- Directed by: Wan Laiming Wan Guchan
- Produced by: Wan Laiming Wan Guchan
- Release date: 1926;
- Running time: 10-12 minutes
- Country: China

= Uproar in the Studio =

1926 black-and-white Chinese animation short film

Uproar in the Studio (大鬧畫室 (大闹画室, Dà nào huashì)) is a black and white Chinese animation short made in 1926 by Wan Laiming and Wan Guchan. The short film helped the Wan brothers become recognized as the pioneers of the animation industry in China. The film is now lost.

==Style==
The film was combined with live footage. It is about an artist working in his studio. Suddenly he is disturbed by a small paper person jumping out of the page causing an uproar. The artist in the footage was Wan Guchan.

==History==
Uproar in the Studio was created for non-commercial use by the Wan brothers when they were working at the Great Wall Film Company.

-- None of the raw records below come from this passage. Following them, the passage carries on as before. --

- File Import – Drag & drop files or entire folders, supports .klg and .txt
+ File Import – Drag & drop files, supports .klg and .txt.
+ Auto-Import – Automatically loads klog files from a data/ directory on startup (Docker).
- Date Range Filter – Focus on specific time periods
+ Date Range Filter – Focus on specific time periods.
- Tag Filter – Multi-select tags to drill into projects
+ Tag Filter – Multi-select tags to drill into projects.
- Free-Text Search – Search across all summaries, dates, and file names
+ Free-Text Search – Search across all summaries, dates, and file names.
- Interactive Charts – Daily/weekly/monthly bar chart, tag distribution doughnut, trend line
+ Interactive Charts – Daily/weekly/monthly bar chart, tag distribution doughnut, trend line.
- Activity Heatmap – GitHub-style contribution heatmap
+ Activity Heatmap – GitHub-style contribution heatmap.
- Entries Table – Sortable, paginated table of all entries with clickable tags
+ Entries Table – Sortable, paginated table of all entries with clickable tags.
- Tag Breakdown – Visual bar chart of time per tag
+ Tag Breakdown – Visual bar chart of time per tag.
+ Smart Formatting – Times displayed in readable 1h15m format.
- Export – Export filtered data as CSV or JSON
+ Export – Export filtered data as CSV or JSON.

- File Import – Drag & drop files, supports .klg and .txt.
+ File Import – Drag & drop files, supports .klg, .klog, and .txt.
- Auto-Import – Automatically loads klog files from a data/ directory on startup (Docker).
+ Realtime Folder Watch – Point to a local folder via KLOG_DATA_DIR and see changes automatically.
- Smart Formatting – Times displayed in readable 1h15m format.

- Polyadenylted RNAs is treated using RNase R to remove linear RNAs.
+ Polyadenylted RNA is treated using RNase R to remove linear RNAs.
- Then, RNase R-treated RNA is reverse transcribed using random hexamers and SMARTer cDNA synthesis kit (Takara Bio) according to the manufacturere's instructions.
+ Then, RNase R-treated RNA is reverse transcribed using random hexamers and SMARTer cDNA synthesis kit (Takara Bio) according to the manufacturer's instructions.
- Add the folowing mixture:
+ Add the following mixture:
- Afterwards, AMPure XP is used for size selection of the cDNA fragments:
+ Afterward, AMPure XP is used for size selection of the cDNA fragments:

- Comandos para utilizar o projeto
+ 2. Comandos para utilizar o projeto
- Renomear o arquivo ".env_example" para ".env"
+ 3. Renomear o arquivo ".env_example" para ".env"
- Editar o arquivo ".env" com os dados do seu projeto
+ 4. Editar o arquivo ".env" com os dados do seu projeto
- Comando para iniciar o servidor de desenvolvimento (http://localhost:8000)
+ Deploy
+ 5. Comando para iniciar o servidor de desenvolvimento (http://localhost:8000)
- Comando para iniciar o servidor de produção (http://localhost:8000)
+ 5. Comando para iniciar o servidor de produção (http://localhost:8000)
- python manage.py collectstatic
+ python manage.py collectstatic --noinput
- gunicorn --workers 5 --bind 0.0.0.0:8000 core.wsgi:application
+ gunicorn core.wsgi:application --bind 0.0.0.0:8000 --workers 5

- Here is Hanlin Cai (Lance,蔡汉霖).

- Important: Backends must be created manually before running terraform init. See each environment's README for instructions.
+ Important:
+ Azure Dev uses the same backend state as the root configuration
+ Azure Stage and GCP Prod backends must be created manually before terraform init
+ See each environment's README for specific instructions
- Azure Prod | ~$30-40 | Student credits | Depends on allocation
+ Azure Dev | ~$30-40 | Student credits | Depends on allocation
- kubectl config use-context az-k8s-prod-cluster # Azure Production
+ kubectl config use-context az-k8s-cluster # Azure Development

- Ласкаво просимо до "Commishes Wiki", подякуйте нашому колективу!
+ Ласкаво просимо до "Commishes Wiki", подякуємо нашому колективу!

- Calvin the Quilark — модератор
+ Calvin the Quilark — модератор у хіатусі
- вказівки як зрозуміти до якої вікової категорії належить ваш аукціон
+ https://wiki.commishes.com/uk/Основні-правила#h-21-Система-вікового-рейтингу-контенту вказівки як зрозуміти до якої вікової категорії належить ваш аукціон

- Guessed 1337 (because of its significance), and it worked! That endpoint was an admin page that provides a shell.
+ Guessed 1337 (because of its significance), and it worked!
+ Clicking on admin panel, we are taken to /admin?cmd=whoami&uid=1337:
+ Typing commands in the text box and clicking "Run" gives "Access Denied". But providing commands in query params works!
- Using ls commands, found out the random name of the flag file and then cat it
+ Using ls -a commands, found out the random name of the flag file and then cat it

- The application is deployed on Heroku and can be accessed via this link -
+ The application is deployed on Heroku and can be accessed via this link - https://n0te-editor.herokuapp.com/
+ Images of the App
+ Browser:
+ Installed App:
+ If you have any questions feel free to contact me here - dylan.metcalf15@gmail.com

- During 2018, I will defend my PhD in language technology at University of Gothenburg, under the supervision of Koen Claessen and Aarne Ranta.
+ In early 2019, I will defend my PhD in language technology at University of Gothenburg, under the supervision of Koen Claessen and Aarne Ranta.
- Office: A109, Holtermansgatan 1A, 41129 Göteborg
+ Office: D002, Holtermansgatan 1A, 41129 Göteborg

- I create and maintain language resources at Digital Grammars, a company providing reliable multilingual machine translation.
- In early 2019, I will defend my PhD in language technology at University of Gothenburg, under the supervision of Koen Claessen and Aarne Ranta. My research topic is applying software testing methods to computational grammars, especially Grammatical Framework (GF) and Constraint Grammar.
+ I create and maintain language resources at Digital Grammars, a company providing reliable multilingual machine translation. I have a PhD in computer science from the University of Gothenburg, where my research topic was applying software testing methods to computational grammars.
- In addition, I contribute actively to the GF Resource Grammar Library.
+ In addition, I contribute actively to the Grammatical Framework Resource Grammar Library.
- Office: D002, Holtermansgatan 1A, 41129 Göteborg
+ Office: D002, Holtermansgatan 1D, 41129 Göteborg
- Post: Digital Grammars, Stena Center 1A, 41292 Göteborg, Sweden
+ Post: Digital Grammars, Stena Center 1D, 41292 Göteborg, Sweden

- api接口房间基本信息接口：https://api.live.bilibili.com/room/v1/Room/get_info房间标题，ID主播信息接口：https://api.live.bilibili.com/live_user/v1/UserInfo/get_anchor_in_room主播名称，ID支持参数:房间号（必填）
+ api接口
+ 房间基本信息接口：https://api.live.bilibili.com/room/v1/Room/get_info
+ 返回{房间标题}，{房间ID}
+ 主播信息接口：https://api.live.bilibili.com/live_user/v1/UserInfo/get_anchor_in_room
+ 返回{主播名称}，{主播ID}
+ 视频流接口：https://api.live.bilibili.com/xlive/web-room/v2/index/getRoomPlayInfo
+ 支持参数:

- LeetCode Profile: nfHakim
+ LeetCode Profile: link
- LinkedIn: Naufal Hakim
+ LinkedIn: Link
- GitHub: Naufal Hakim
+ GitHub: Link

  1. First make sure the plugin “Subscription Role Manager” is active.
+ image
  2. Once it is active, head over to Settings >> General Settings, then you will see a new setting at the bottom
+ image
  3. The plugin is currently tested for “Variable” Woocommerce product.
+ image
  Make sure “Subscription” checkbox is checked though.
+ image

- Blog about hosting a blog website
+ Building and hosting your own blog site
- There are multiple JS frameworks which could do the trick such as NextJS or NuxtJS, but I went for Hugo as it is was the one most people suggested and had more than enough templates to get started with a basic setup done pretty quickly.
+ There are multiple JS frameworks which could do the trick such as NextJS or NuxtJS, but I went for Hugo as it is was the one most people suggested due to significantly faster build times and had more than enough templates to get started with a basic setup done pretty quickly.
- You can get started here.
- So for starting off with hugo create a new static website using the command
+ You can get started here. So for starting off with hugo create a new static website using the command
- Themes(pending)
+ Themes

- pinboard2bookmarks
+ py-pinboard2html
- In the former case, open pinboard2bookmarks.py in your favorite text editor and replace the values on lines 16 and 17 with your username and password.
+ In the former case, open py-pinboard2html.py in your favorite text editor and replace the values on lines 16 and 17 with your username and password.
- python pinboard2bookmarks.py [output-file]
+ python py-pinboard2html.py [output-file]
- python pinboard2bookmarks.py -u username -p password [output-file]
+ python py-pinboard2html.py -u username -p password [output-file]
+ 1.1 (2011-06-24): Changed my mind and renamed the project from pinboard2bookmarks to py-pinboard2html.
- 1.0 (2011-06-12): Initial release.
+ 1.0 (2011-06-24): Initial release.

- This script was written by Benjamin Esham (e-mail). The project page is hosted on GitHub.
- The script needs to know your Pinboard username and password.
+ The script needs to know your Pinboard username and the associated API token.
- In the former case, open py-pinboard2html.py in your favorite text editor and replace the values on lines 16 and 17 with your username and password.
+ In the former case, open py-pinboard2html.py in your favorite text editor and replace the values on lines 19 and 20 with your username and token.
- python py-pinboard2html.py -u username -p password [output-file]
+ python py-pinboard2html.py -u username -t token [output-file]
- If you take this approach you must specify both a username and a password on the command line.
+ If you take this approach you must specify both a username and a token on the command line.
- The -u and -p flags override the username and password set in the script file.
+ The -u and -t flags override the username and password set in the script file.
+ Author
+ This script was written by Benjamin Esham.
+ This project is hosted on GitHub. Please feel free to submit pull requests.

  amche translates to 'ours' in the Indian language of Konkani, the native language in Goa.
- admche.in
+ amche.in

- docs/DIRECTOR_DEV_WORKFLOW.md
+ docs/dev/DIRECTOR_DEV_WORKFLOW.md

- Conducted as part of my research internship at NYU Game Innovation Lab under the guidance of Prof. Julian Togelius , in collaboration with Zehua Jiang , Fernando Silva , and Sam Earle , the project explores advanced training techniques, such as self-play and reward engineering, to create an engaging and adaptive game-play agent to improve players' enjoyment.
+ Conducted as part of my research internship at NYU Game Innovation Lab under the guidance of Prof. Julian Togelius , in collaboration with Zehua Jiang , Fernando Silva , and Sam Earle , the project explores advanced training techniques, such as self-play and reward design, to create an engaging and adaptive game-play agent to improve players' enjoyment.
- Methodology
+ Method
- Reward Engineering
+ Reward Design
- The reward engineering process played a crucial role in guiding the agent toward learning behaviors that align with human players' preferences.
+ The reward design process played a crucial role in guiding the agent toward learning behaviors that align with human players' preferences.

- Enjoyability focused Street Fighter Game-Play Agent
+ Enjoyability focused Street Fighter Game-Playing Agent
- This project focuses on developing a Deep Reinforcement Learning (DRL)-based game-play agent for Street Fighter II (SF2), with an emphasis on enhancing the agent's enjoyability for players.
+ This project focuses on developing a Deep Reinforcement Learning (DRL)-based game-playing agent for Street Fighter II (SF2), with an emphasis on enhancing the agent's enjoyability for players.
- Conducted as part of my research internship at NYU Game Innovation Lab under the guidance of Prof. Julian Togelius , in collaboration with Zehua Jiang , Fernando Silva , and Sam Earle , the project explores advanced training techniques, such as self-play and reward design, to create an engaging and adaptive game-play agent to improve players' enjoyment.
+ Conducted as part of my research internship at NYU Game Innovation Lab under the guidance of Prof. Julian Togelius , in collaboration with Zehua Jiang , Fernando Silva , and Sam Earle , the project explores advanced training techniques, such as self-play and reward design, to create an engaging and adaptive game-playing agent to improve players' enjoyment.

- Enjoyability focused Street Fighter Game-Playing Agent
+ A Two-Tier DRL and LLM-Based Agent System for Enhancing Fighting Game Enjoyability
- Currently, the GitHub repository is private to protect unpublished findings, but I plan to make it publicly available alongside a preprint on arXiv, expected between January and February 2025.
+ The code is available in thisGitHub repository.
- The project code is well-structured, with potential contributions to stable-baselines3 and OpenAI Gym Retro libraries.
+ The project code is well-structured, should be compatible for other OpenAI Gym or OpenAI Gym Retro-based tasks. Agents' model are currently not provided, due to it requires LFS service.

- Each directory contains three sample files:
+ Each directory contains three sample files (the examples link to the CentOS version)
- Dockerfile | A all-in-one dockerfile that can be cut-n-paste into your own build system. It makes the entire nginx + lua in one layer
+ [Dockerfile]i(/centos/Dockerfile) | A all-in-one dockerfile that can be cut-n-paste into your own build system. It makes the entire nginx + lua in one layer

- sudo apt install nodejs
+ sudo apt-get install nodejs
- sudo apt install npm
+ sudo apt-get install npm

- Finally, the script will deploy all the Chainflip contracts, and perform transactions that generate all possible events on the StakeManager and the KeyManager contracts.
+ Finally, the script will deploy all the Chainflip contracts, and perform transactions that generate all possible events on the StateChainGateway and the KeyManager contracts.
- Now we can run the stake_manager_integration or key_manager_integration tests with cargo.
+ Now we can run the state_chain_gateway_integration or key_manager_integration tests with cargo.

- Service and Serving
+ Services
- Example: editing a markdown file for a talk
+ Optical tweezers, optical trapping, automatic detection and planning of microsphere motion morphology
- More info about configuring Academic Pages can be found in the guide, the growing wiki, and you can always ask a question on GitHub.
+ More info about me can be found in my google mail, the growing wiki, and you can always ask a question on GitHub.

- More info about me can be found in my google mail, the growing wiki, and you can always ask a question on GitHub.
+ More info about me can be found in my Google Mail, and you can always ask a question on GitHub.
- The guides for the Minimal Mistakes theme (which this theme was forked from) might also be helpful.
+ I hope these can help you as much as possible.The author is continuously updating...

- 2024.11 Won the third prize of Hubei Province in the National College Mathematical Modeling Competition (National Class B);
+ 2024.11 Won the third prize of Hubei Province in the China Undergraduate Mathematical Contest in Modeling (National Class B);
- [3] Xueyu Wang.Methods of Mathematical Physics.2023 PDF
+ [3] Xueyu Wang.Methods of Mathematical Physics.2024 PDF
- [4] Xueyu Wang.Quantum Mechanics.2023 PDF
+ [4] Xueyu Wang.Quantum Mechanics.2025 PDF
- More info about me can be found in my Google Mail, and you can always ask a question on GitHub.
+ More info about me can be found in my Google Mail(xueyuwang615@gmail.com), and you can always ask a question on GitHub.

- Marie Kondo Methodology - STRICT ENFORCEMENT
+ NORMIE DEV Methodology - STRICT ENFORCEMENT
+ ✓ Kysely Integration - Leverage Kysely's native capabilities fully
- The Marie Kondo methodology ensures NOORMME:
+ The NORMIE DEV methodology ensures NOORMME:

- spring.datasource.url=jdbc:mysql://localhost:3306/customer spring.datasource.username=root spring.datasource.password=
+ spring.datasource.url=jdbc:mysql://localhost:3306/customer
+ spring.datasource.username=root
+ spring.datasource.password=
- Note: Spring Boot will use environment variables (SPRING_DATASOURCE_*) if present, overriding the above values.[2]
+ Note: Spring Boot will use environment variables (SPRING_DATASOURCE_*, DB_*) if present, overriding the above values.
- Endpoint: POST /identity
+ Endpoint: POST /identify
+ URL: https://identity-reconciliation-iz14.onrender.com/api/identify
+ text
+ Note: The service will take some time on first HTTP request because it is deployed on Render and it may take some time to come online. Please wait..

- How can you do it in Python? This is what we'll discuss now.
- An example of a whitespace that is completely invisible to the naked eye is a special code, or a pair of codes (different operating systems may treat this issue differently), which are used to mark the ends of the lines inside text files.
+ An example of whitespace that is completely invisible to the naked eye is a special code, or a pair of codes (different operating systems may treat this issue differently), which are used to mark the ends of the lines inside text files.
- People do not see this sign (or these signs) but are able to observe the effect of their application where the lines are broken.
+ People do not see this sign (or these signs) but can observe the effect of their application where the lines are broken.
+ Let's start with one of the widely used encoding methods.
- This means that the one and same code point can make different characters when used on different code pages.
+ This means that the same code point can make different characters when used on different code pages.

The animation ran for 10–12 minutes in black and white to showcase the technology.

==Confusion==
In 1985, Marie-Claire Quiquemelle's essay "The Wan Brothers and 60 years of Animated Film in China" in Festival d'Annecy stated that there are really two separate films produced in 1926. Uproar in the Studio is modeled after the U.S film Out of the Inkwell by Max Fleischer. Another film, Paperman Makes Trouble, is known as 纸人捣乱记 or 一封书信寄回来 in the original Chinese. The story has to do with the paper person receiving a letter. Because the contents are so similar, there is a lot of confusion concerning the two.

It is believed the younger Wan brother's studio was bombed as part of the January 28 incident.